■ **Assignment**
Could the data below be printed out exactly, with the pictures left out?

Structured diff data

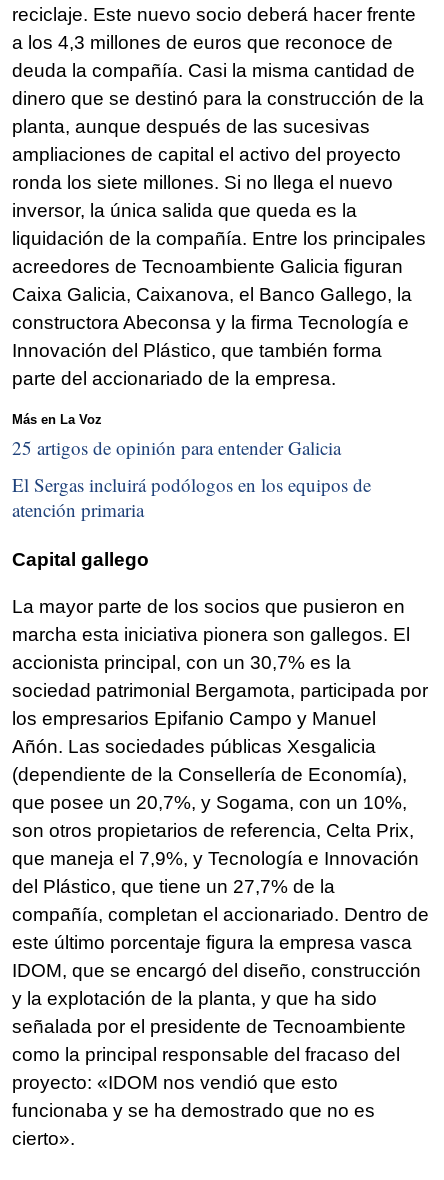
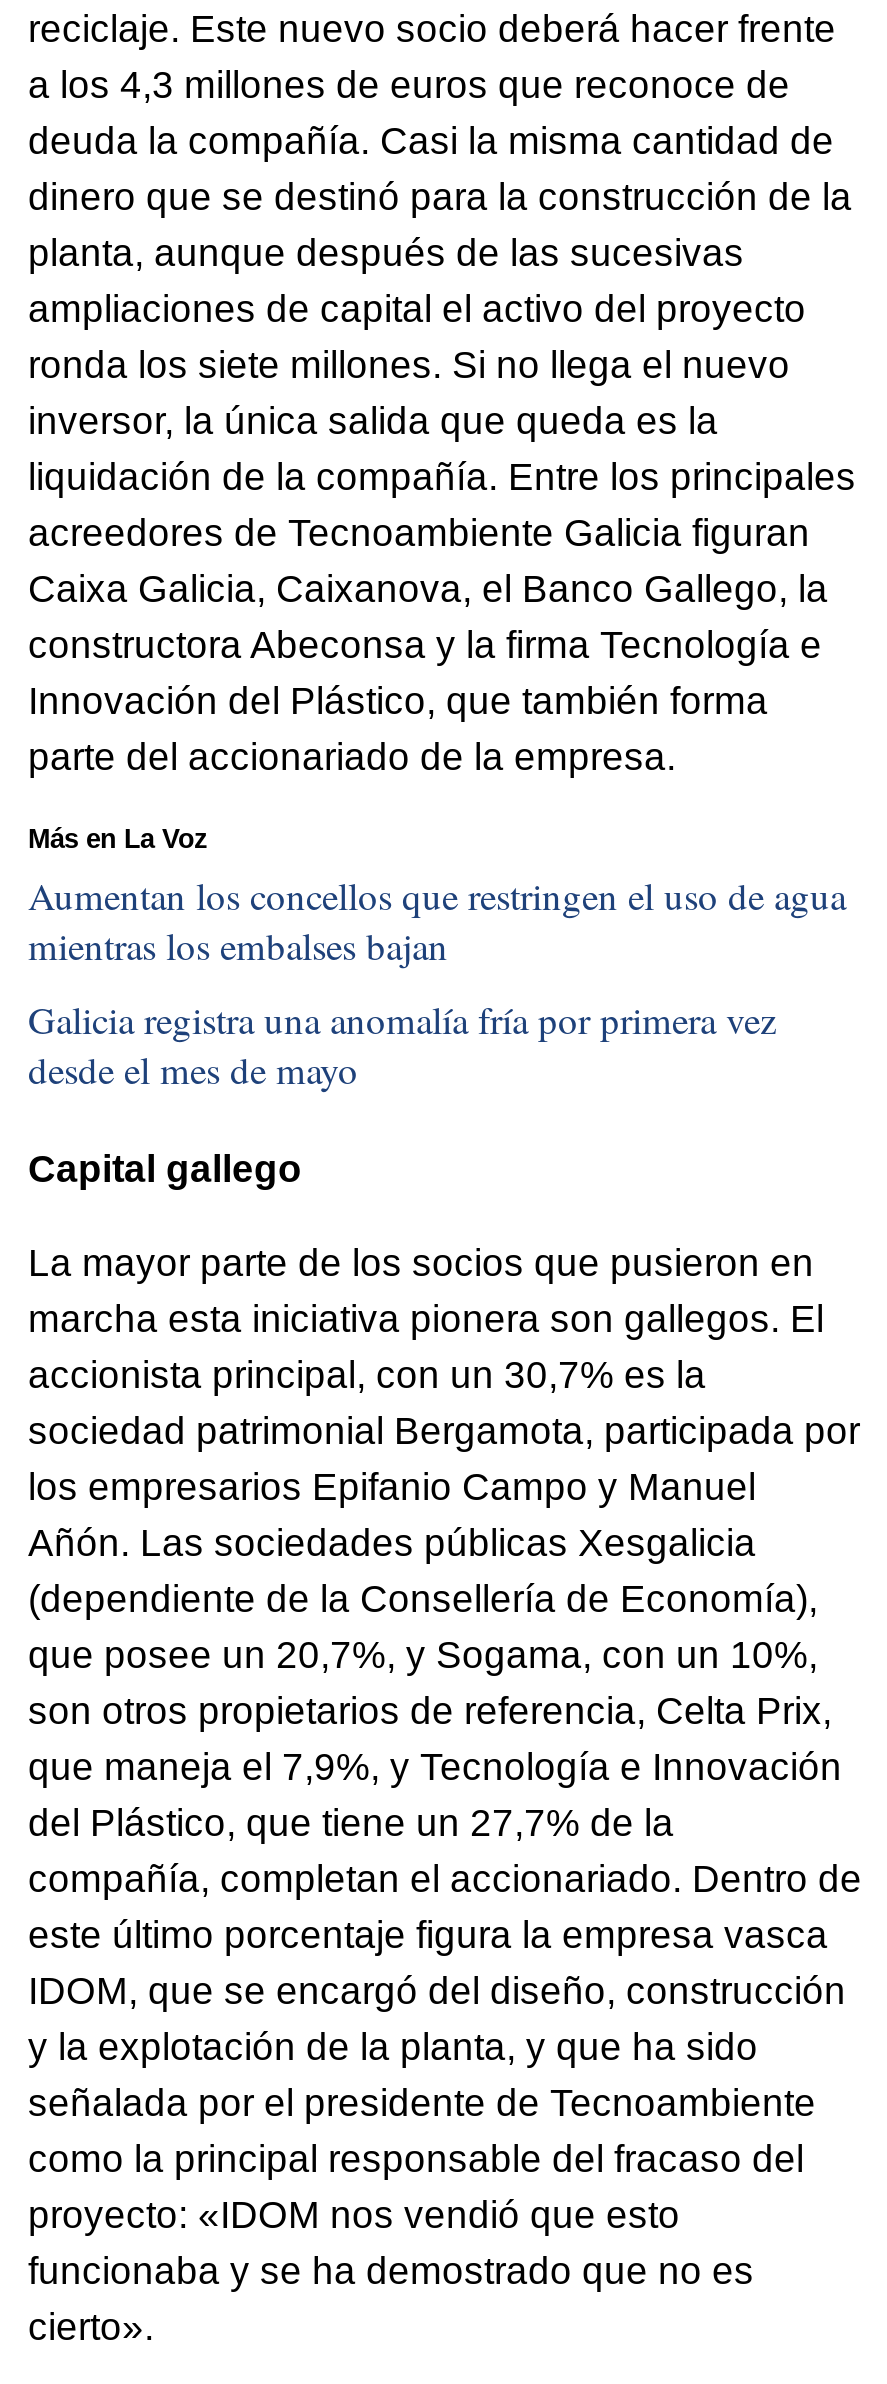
- 25 artigos de opinión para entender Galicia
+ Aumentan los concellos que restringen el uso de agua
+ mientras los embalses bajan

- El Sergas incluirá podólogos en los equipos de
- atención primaria
+ Galicia registra una anomalía fría por primera vez
+ desde el mes de mayo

■ **Answer to this task**
- 25 artigos de opinión para entender Galicia
+ Aumentan los concellos que restringen el uso de agua
+ mientras los embalses bajan

- El Sergas incluirá podólogos en los equipos de
- atención primaria
+ Galicia registra una anomalía fría por primera vez
+ desde el mes de mayo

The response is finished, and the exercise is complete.